### Work to be completed:
All the lines below should be set down exactly, with no picture carried into the copy.

(Collected data entries)
************

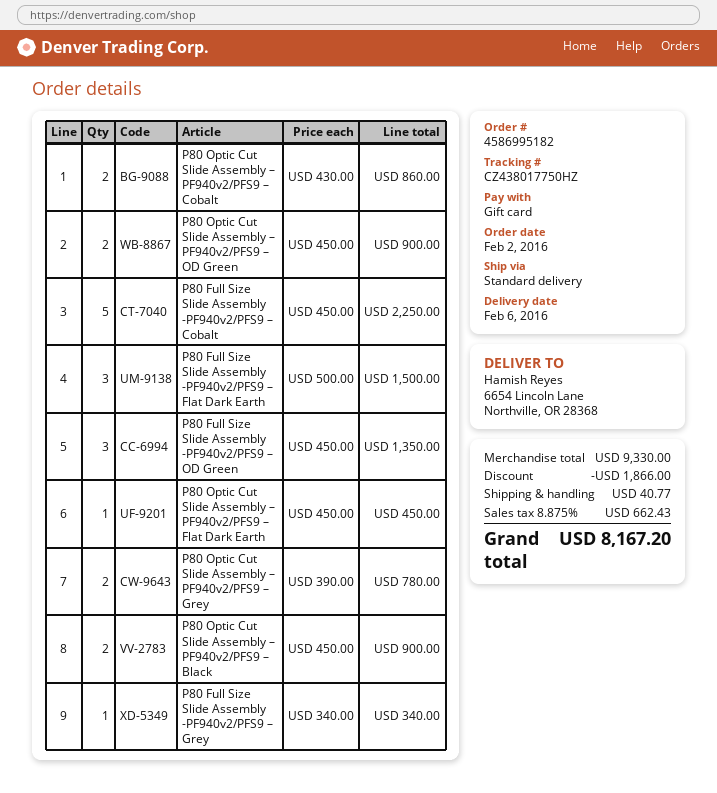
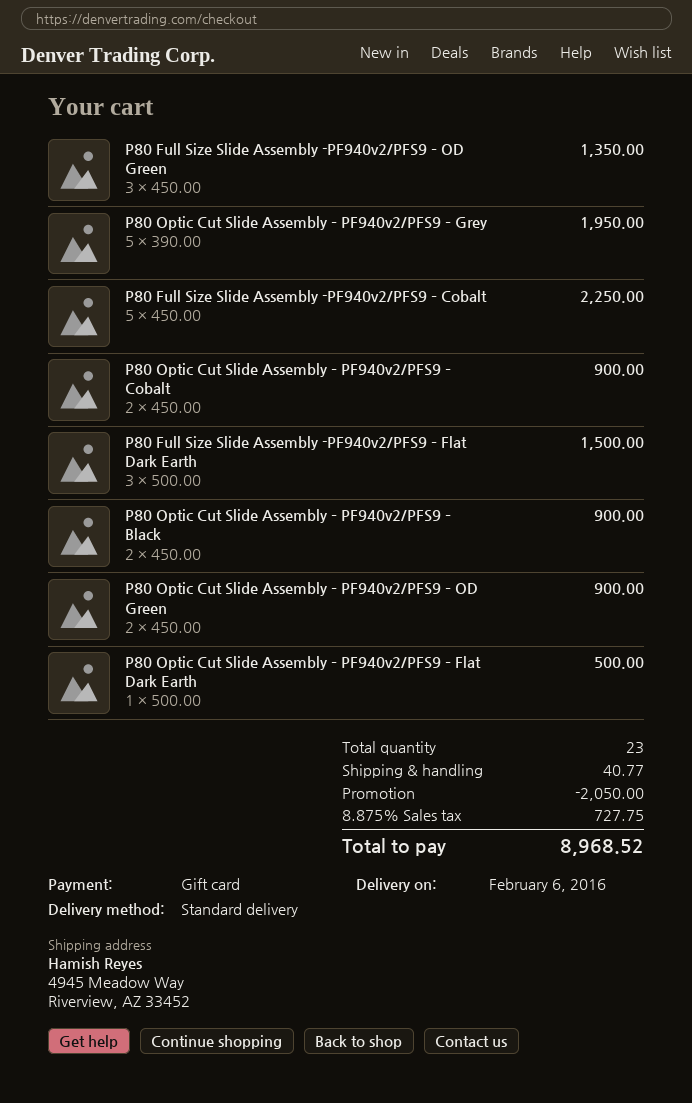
ship to: 6654 Lincoln Lane, Northville, OR 28368 -> 4945 Meadow Way, Riverview, AZ 33452
P80 Optic Cut Slide Assembly – PF940v2/PFS9 – Cobalt: 2 x 430.00 = 860.00 -> 2 x 450.00 = 900.00
P80 Optic Cut Slide Assembly – PF940v2/PFS9 – Flat Dark Earth: 1 x 450.00 = 450.00 -> 1 x 500.00 = 500.00
P80 Optic Cut Slide Assembly – PF940v2/PFS9 – Grey: 2 x 390.00 = 780.00 -> 5 x 390.00 = 1950.00
P80 Full Size Slide Assembly -PF940v2/PFS9 – Grey: 1 x 340.00 = 340.00 -> none
discount: 1866.00 -> 2050.00
tax: 8.875% = 662.43 -> 8.875% = 727.75
total: 8167.20 -> 8968.52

************

### Solution to this problem:
ship to: 6654 Lincoln Lane, Northville, OR 28368 -> 4945 Meadow Way, Riverview, AZ 33452
P80 Optic Cut Slide Assembly – PF940v2/PFS9 – Cobalt: 2 x 430.00 = 860.00 -> 2 x 450.00 = 900.00
P80 Optic Cut Slide Assembly – PF940v2/PFS9 – Flat Dark Earth: 1 x 450.00 = 450.00 -> 1 x 500.00 = 500.00
P80 Optic Cut Slide Assembly – PF940v2/PFS9 – Grey: 2 x 390.00 = 780.00 -> 5 x 390.00 = 1950.00
P80 Full Size Slide Assembly -PF940v2/PFS9 – Grey: 1 x 340.00 = 340.00 -> none
discount: 1866.00 -> 2050.00
tax: 8.875% = 662.43 -> 8.875% = 727.75
total: 8167.20 -> 8968.52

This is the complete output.